*** EXERCISE INPUTS
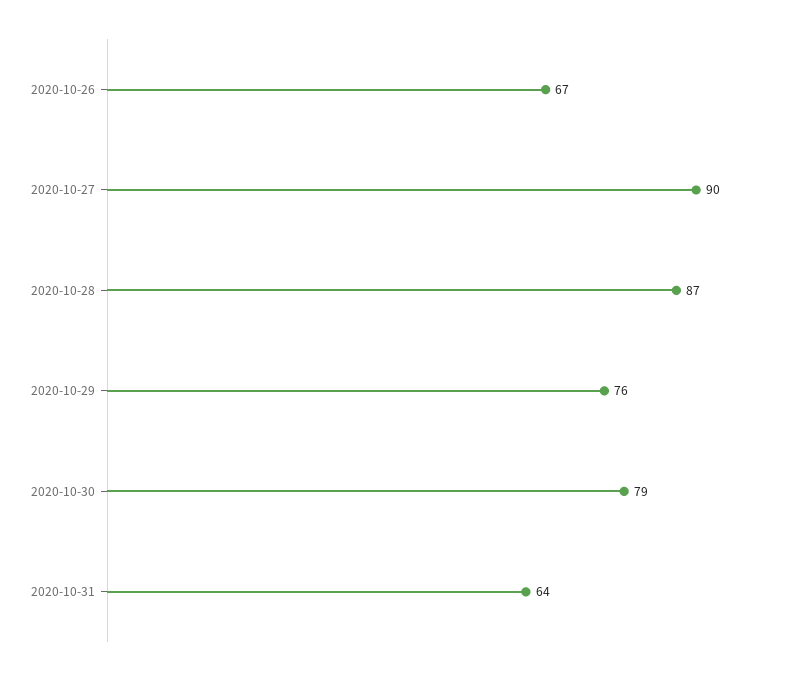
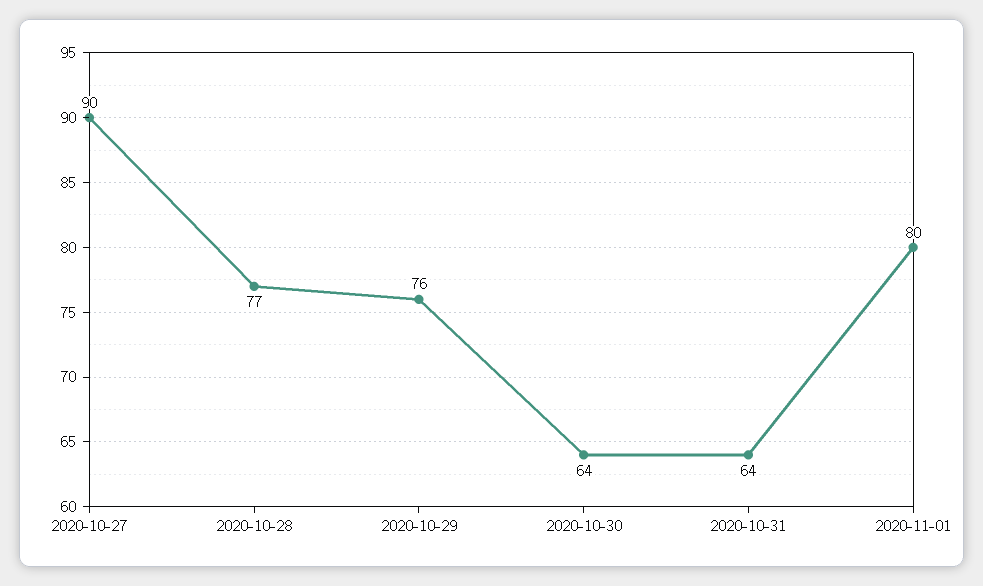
2020-10-26: 67 -> none
2020-10-28: 87 -> 77
2020-10-30: 79 -> 64
2020-11-01: none -> 80

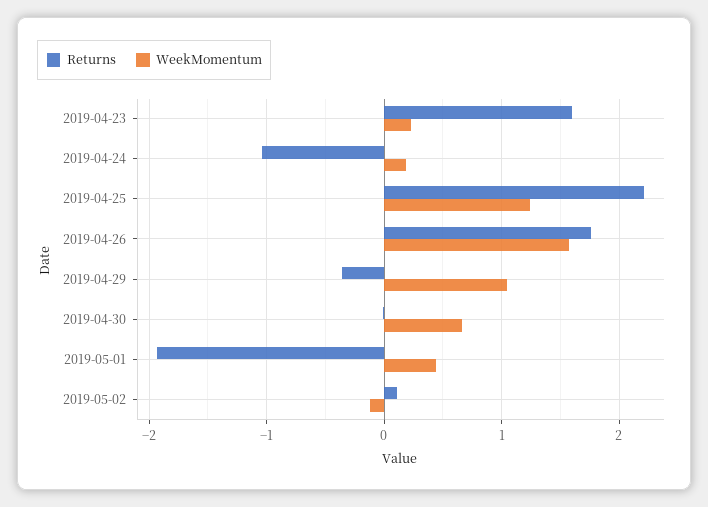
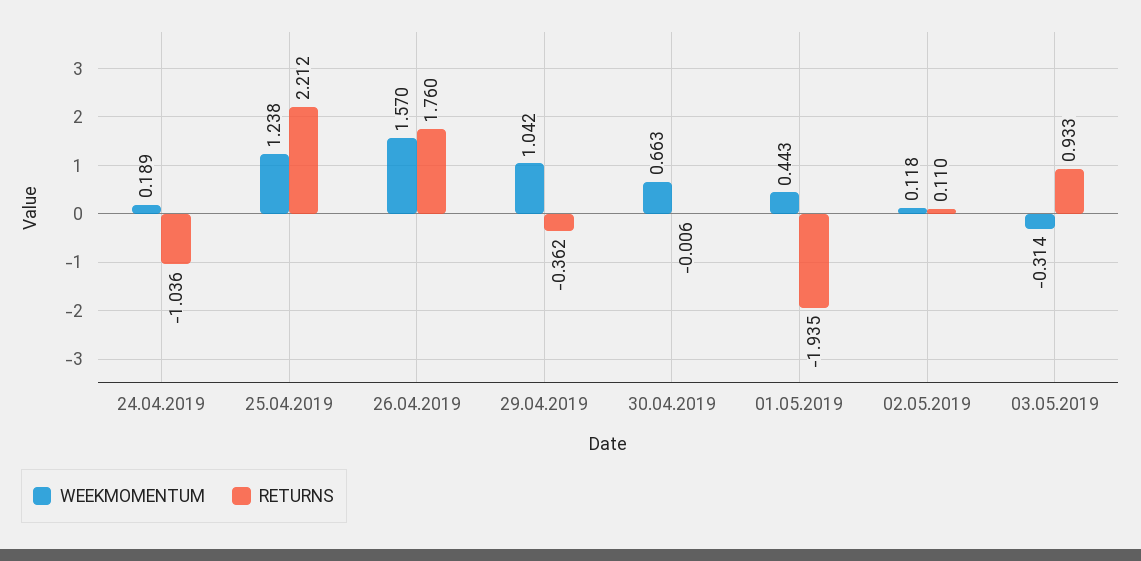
Returns, 2019-04-23: 1.6 -> none
WeekMomentum, 2019-04-23: 0.2 -> none
WeekMomentum, 2019-05-02: -0.1 -> 0.118
WeekMomentum, 03.05.2019: none -> -0.314
Returns, 03.05.2019: none -> 0.933

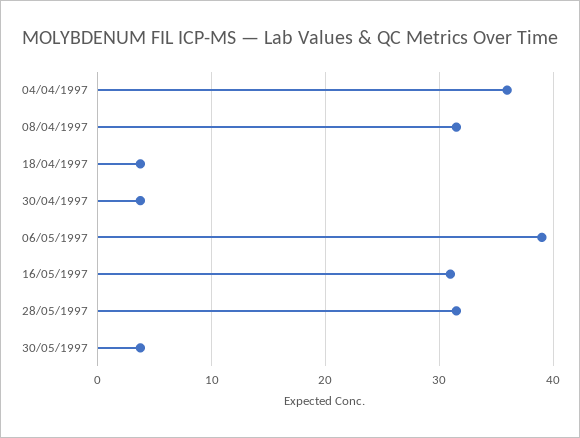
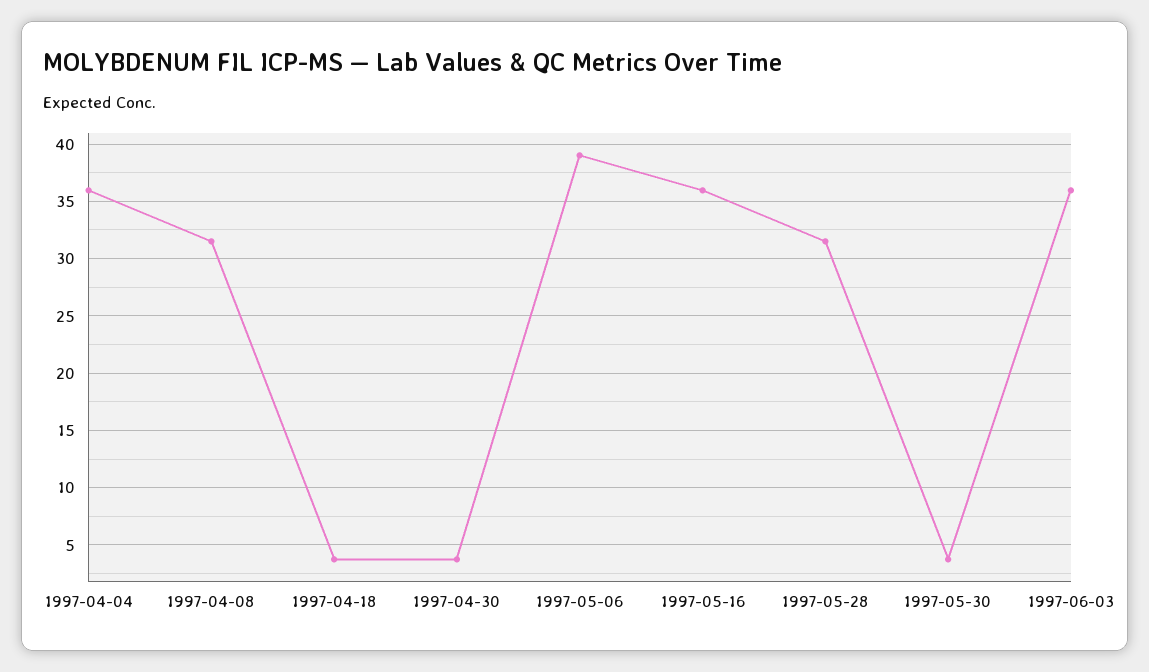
16/05/1997: 31 -> 36
1997-06-03: none -> 36

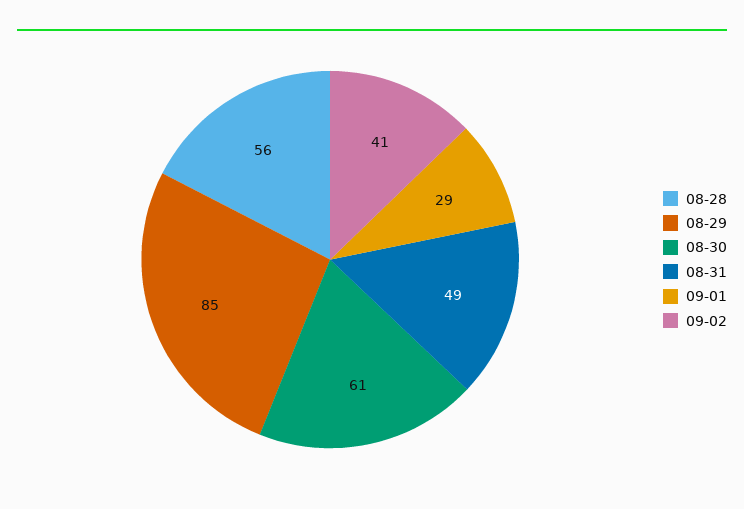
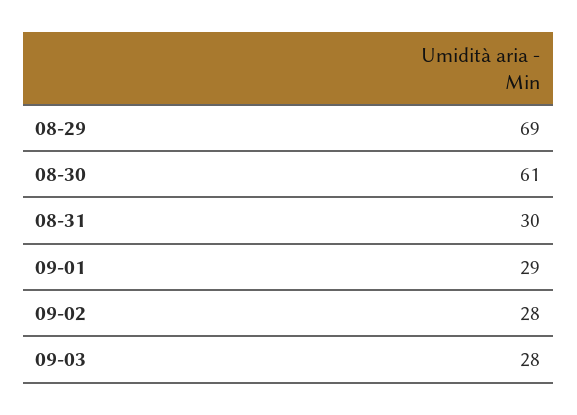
08-28: 56 -> none
08-29: 85 -> 69
08-31: 49 -> 30
09-02: 41 -> 28
09-03: none -> 28

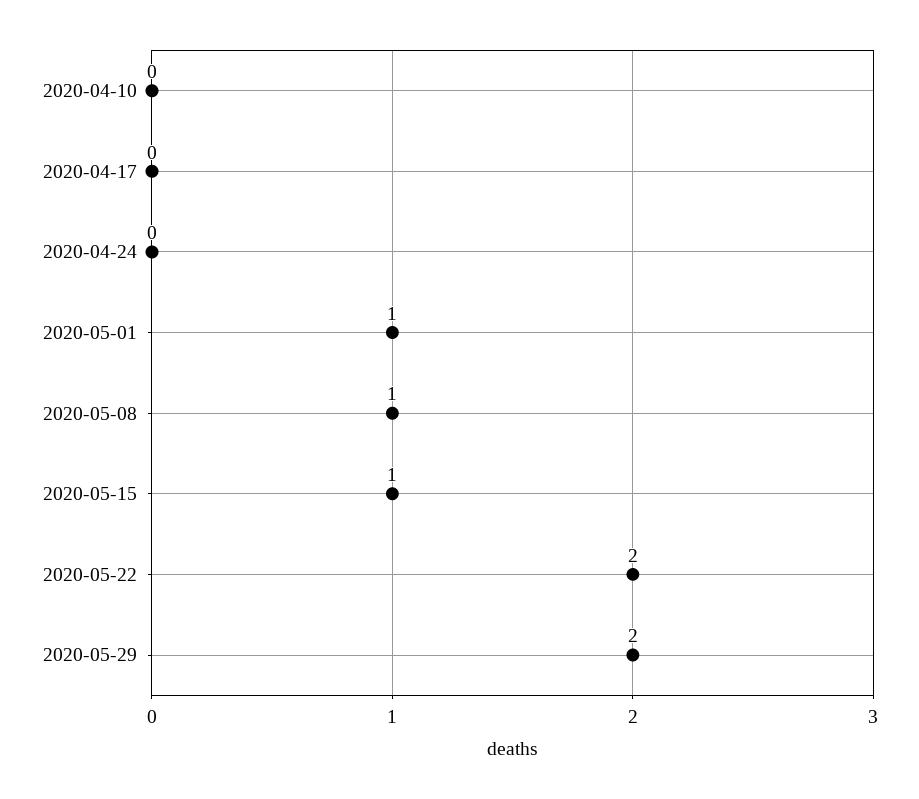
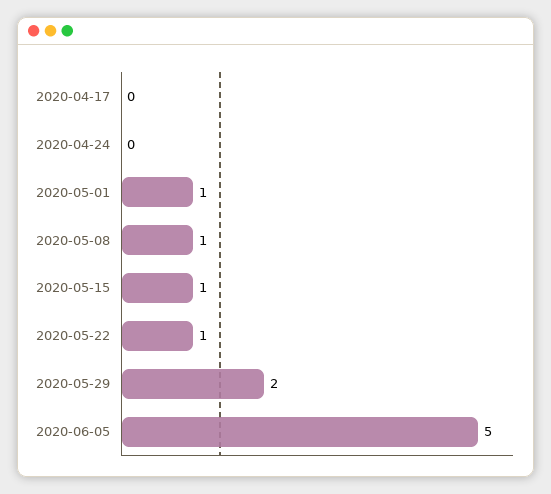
2020-04-10: 0 -> none
2020-05-22: 2 -> 1
2020-06-05: none -> 5

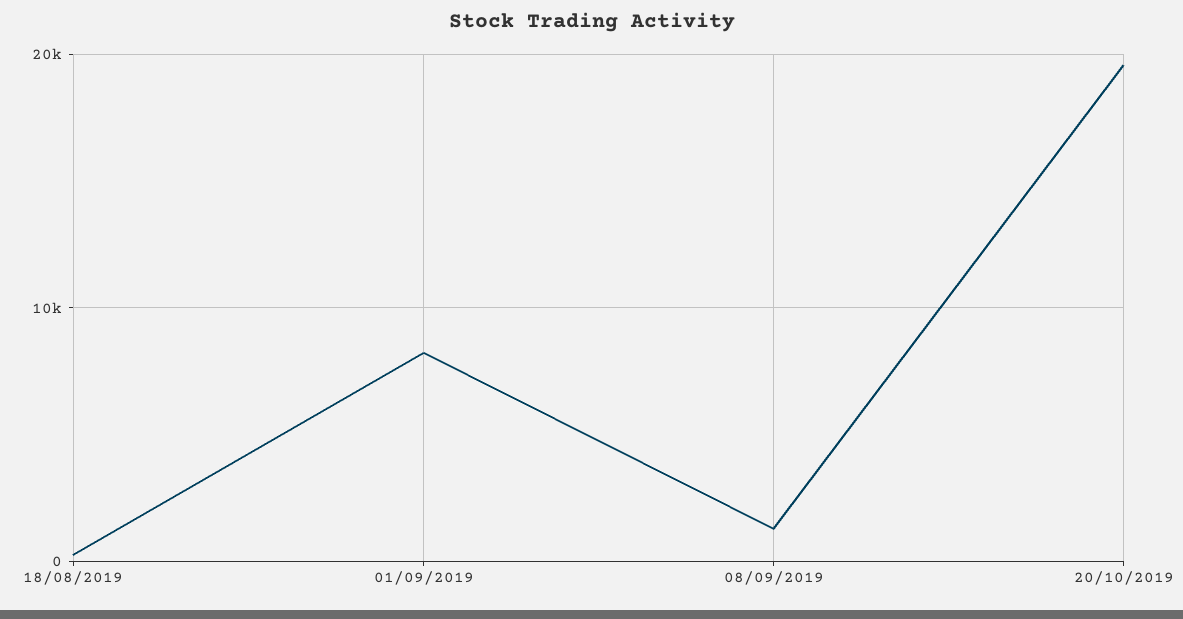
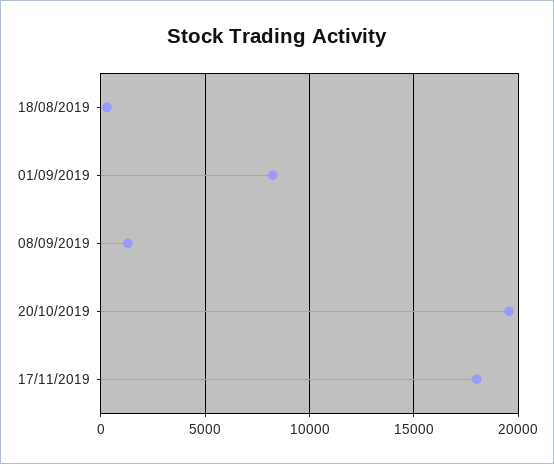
17/11/2019: none -> 18000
******
• **HOW TO COMPLETE THIS TASK**:
Make an exact copy of the listing. Leave its pictures out.

• **SOLUTION TO THIS PROBLEM**:
2020-10-26: 67 -> none
2020-10-28: 87 -> 77
2020-10-30: 79 -> 64
2020-11-01: none -> 80

Returns, 2019-04-23: 1.6 -> none
WeekMomentum, 2019-04-23: 0.2 -> none
WeekMomentum, 2019-05-02: -0.1 -> 0.118
WeekMomentum, 03.05.2019: none -> -0.314
Returns, 03.05.2019: none -> 0.933

16/05/1997: 31 -> 36
1997-06-03: none -> 36

08-28: 56 -> none
08-29: 85 -> 69
08-31: 49 -> 30
09-02: 41 -> 28
09-03: none -> 28

2020-04-10: 0 -> none
2020-05-22: 2 -> 1
2020-06-05: none -> 5

17/11/2019: none -> 18000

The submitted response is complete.